Full dilation of the cervix signifies the second stage of labor and heralds delivery of the infant. Typically, the patient begins to bear down, which coincides with descent of the presenting part. Uterine contractions may last 1.5 minutes and recur after a resting phase of less than 1 minute. Delivery of a vertex-presenting infant usually occurs spontaneously.

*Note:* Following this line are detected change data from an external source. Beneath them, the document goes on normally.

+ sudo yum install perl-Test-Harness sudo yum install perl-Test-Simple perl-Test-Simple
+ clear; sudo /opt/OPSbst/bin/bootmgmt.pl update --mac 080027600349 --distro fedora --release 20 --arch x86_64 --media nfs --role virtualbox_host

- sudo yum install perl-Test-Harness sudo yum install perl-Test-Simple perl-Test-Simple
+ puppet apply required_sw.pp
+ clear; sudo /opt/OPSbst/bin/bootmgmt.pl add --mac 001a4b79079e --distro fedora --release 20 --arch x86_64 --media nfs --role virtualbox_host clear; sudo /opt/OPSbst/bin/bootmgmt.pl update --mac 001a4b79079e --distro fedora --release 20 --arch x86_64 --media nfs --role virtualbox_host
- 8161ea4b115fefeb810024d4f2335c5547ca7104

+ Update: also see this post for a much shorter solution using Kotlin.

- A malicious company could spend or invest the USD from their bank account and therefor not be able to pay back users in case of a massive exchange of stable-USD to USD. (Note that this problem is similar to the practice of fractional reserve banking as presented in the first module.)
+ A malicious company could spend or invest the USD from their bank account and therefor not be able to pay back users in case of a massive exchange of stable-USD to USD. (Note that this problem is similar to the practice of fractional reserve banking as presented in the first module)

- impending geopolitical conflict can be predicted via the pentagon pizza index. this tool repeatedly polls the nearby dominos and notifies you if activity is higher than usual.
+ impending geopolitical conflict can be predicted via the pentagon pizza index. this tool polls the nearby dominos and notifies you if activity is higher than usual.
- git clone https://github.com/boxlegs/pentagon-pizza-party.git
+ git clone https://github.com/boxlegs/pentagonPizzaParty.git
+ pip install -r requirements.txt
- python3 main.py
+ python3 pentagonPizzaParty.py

The role of the clinician or attendant is principally to provide control of the birth process by preventing forceful, sudden expulsion or extraction of the infant with resultant fetal or maternal injury.
The mechanism of labor in vertex presentations consists of engagement of the presenting part, flexion, descent, internal rotation, extension, external rotation or restitution, and expulsion ( Fig. 56.5 ). These are often referred to as cardinal movements of labor. The mechanism of labor is determined by the pelvic dimensions and configuration, the size of the fetus, and the strength of the uterine contractions. Essentially, the fetus will follow the path of least resistance by adaptation of the smallest achievable diameter of the presenting part to the most favorable dimensions and contours of the birth canal.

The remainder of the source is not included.